After you’ve done your interpretation, you submit it and it is “added” to the rest of proposed interpretations. The most repeated interpretations add up and appear as a bright line (i.e.the picture above to the right). You can then browse through each individual interpretation and vote up or down for the good ones or the bad ones. Depending on the votes you receive, you “build” a reputation for your own interpretations.
This tool is less than a week old, but it is something really interesting which is worth keeping an eye on.
Linkedin is becoming a great tool for professionals. Most of the people use it just as a way to be in touch with job opportunities, but it has way much more potential. A lot of information is being shared by people in your network and published in its blog, Pulse.

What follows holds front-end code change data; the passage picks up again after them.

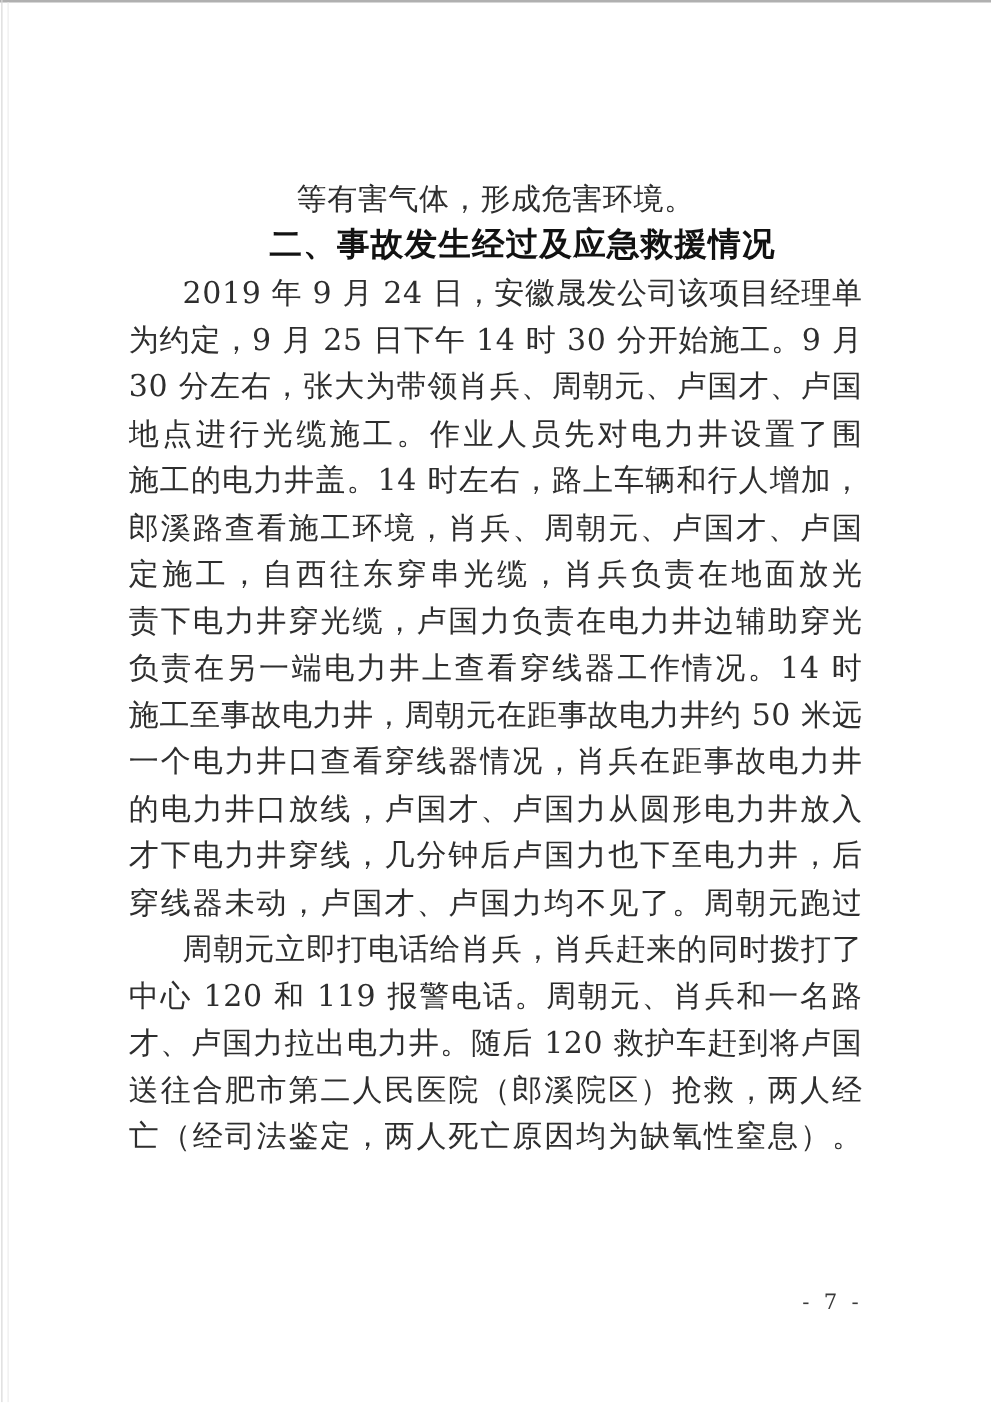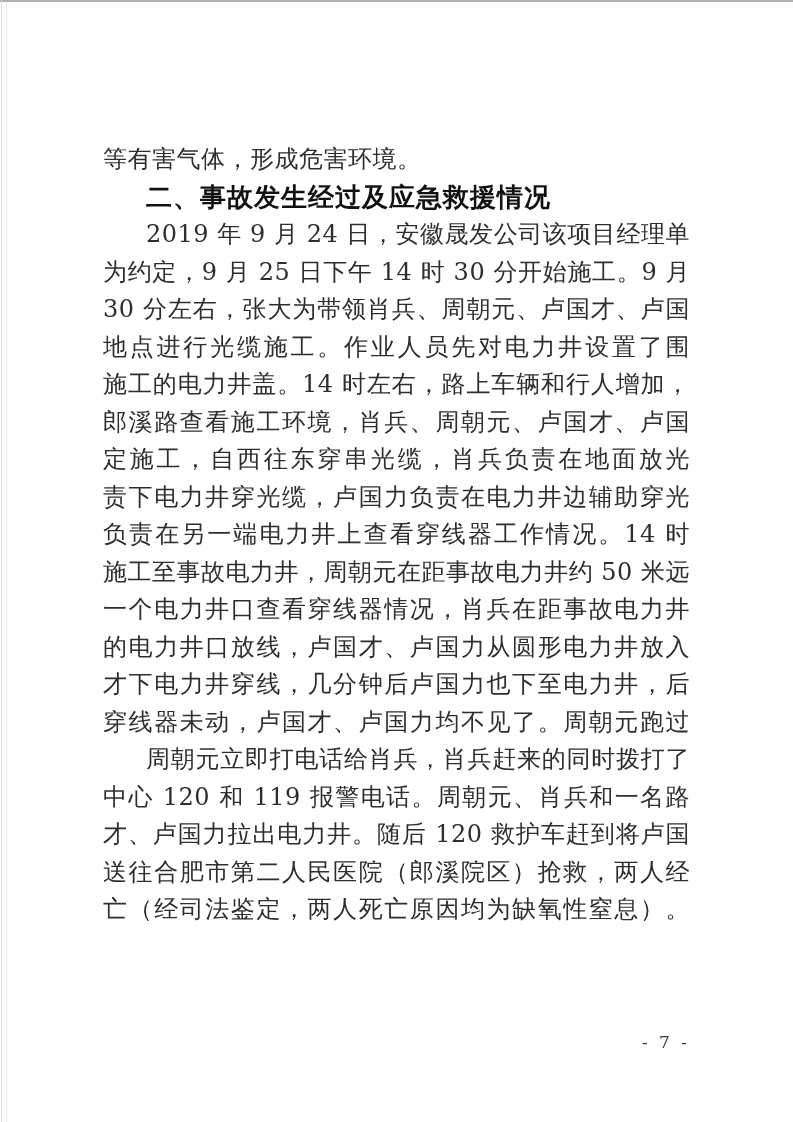--- a/index.html
+++ b/index.html
@@ -48,7 +48,7 @@
     color: #2e2e2e;
     font-size: 24px;
     letter-spacing: 0.5px;
-    text-align: left;
+    text-align: center;
   }
   .line.fill {
     text-align: justify;

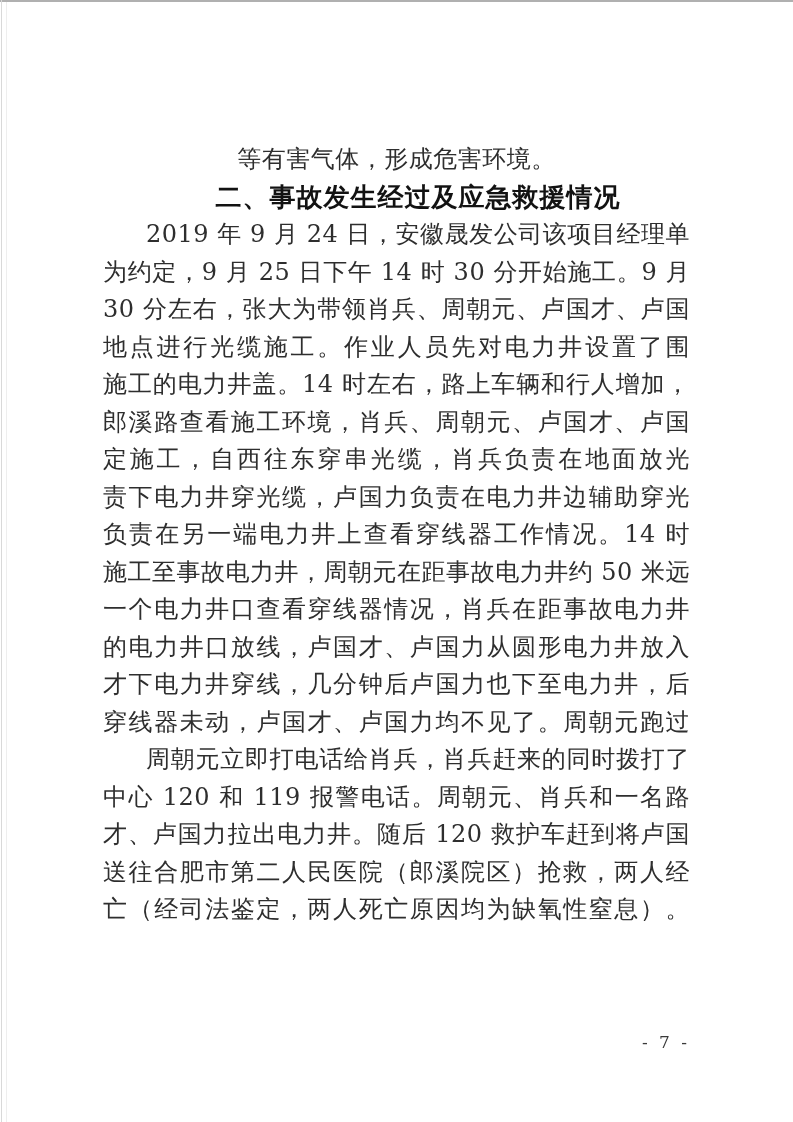--- a/index.html
+++ b/index.html
@@ -59,7 +59,7 @@
     text-indent: 43px;
   }
   .line.heading {
-    font-family: Liberation Serif, serif;
+    font-family: Liberation Mono, monospace;
     font-weight: 700;
     font-size: 26px;
     color: #121212;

Linkedin Groups are also a great way to interact with people in your industry. That´s how I came to know this Seismic Attributes folder which is available for everybody in Google Drive.
It contains up to 442 papers, presentations, images and books related with this interesting topic. The best way to get an idea about what it there is to go take a look.
So what’s your experience? Do you know of any more valuable free resources for Explorationists? Do you want to share them?